As can be seen from the above results, in the present invention, a cap rubber comprising a modified-cis BR having a specific macro structure and a rubber composition containing a predetermined amount of carbon black having a small particle size. In addition, a cap / base two-layer structure tread was constructed by combining a base rubber having a high tensile stress of 300% and setting the thickness of the base rubber with respect to the total thickness of the tread to be larger than before.

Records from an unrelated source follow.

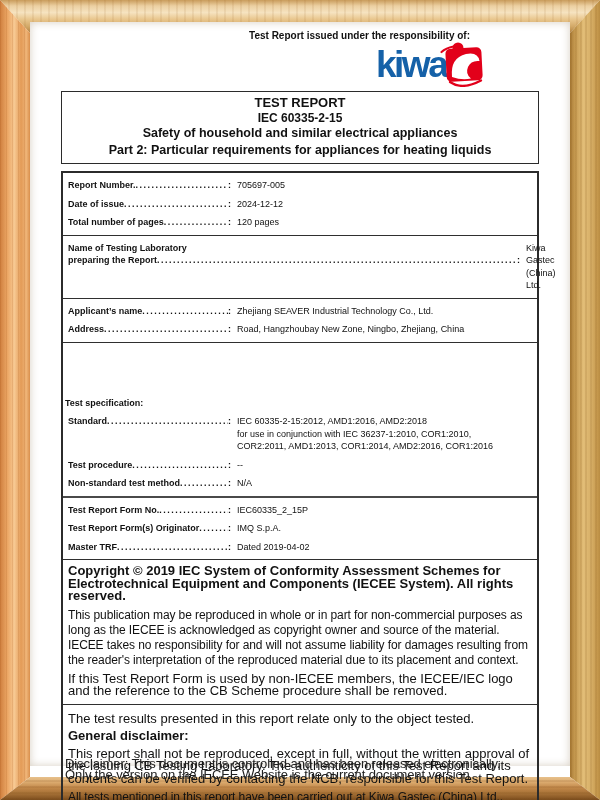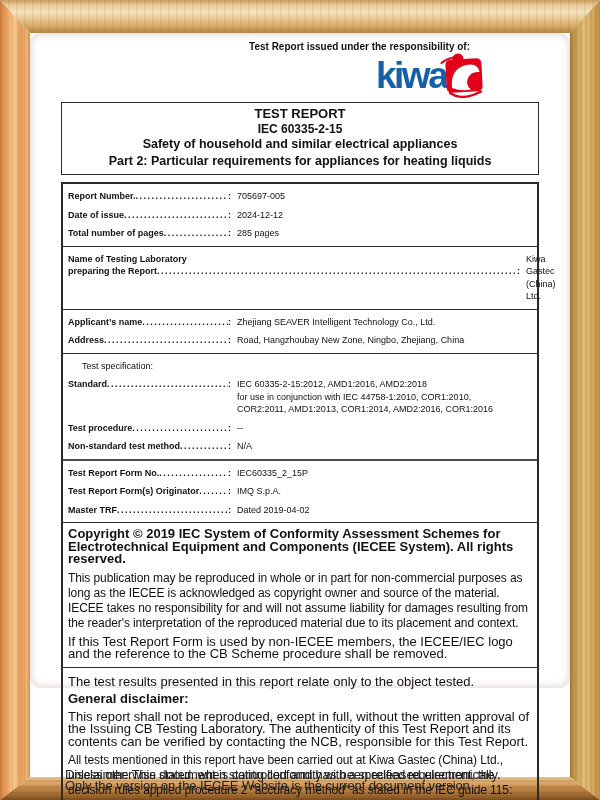--- a/index.html
+++ b/index.html
@@ -30,8 +30,8 @@
     clip-path:polygon(30px 0,calc(100% - 30px) 0,100% 100%,0 100%);}
 
   
-  .page{position:absolute;left:30px;top:33px;width:540px;height:655px;background:#fff;
-        box-shadow:inset 0 0 9px rgba(110,80,35,.28);border-radius:11px;}
+  .page{position:absolute;left:30px;top:22px;width:540px;height:744px;background:#fff;
+        box-shadow:inset 0 0 9px rgba(110,80,35,.28);}
 
   .resp-text{position:absolute;top:8px;right:100px;font-size:10px;font-weight:bold;white-space:nowrap;}
   .logo{position:absolute;top:19px;right:84px;width:108px;height:46px;}

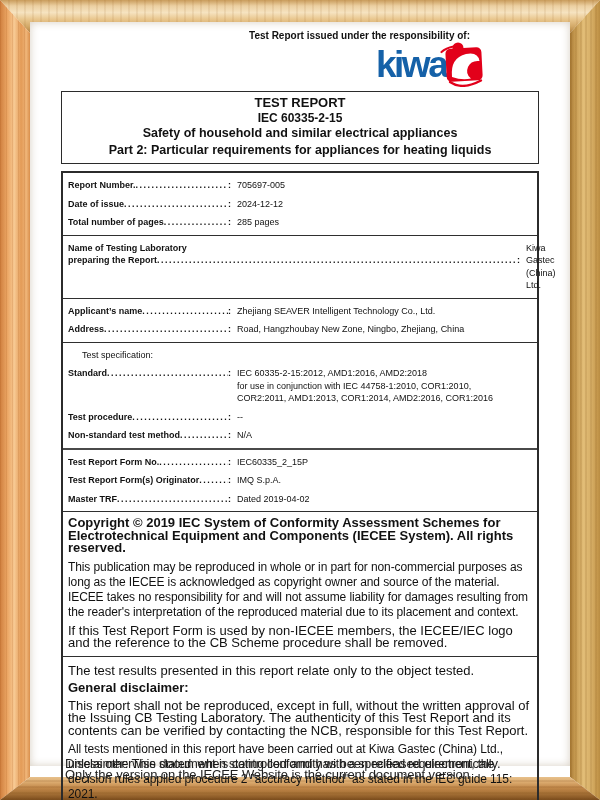--- a/index.html
+++ b/index.html
@@ -122,7 +122,7 @@
               <span class="dotfill">..........................................................................................</span>
               <span class="colon">:</span>
           </span>
-          <span class="valcell">285 pages</span>
+          <span class="valcell">120 pages</span>
         </div>
       </div>
 

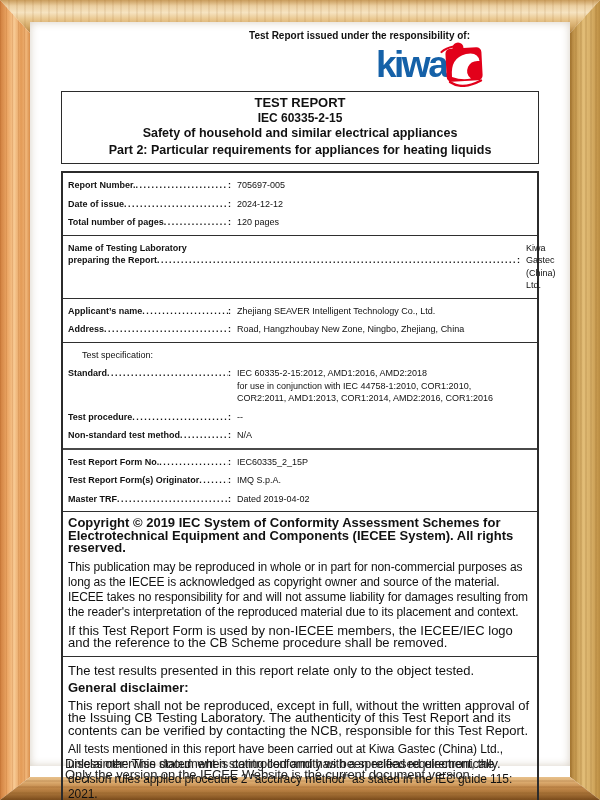--- a/index.html
+++ b/index.html
@@ -147,7 +147,7 @@
               <span class="dotfill">..........................................................................................</span>
               <span class="colon">:</span>
           </span>
-          <span class="valcell">Zhejiang SEAVER Intelligent Technology Co., Ltd.</span>
+          <span class="valcell">Zhejiang SEAVER Industrial Technology Co., Ltd.</span>
         </div>
         <div class="row">
           <span class="lblcell leader">

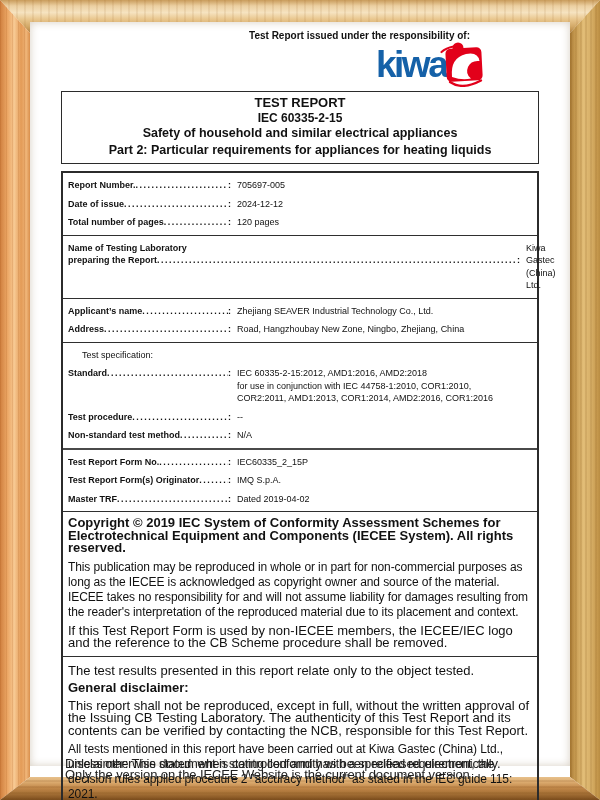--- a/index.html
+++ b/index.html
@@ -56,7 +56,7 @@
   .colon{flex:0 0 auto;font-weight:bold;}
   .valcell{flex:1 1 auto;padding-left:6px;}
   .vline{display:block;}
-  .spec-head{font-weight:normal;padding:4px 6px 2px 19px;}
+  .spec-head{font-weight:bold;padding:4px 6px 2px 2px;margin-top:48px;}
 
   .para{padding:3px 6px 2px 5px;font-size:13px;line-height:12.5px;}
   .para.bold{font-weight:bold;}

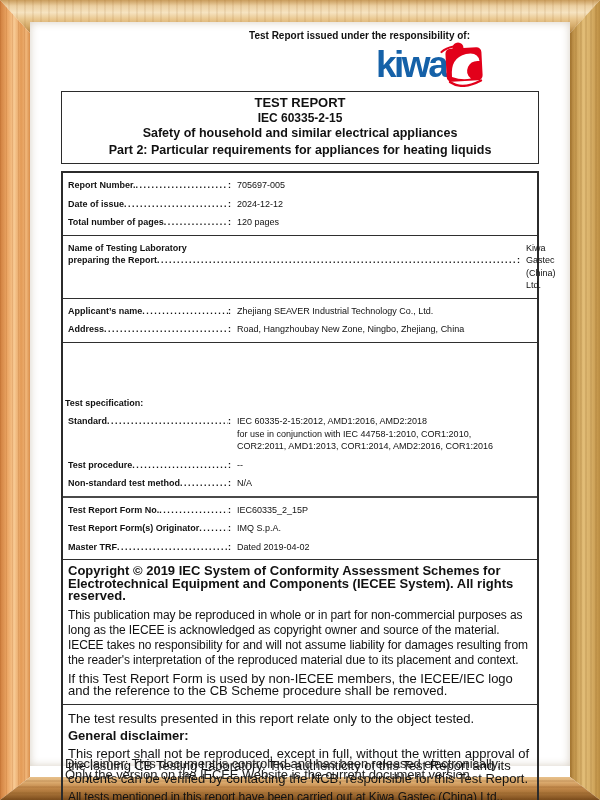--- a/index.html
+++ b/index.html
@@ -171,7 +171,7 @@
           </span>
           <span class="valcell">
             <span class="vline">IEC 60335-2-15:2012, AMD1:2016, AMD2:2018</span>
-            <span class="vline">for use in conjunction with IEC 44758-1:2010, COR1:2010,</span>
+            <span class="vline">for use in conjunction with IEC 36237-1:2010, COR1:2010,</span>
             <span class="vline">COR2:2011, AMD1:2013, COR1:2014, AMD2:2016, COR1:2016</span>
           </span>
         </div>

Compared with conventional tires of the same type, it is superior in wear resistance and uneven wear resistance, and the rise in heat generation temperature, which is in a trade-off relationship with the improvement of these characteristics, is eliminated, and high-speed durability at least above the current level is eliminated. It is possible to obtain the provided radial tires for trucks and buses.

Claims (2)

[Claims] 1. A radial tire for trucks and buses, wherein the tread has a two-layer structure of a cap rubber and a base rubber, and as the cap rubber, natural rubber or a blend rubber 85 to 50 of a natural rubber and a synthetic polyisoprene rubber is used.
Parts by weight and weight average molecular weight (Mw) are 50 × 10 ^{4 to} 7
The molecular weight distribution (Mw) represented by the ratio of the weight average molecular weight (Mw) and the number average molecular weight (Mn) is in the range of 5 × 10 ^4.
w / Mn) is in the range of 1.5 to 3.0 and is 23 ° C.
Of 100 parts by weight of a rubber component consisting of 15 to 50 parts by weight of cis-1.4-polyptadiene rubber having an intrinsic viscosity [η] of 90 or more in a toluene solution, the cetyltrimethylammonium bromide adsorption specific surface area (CTAB) is 135-16
A rubber composition containing 45 to 65 parts by weight of carbon black in the range of 0 m ² / g is used, and the base rubber has a 300% tensile stress (B-M300) of 16 Mpa or more. And the ratio (T _B / T _A ) of the thickness (T _B ) of the base rubber to the total thickness (T _A ) of the tread rubber is set in the range of 0.25 to 0.40. A characteristic radial tire for trucks and buses. 2. The rubber composition constituting the base rubber has a cetyltrimethylammonium bromide adsorption specific surface area (CTAB) of 100 to 130 m per 100 parts by weight of natural rubber.
^The radial tire for trucks and buses according to claim 1, wherein 35 to 50 parts by weight of carbon black in a range of ² / g is blended.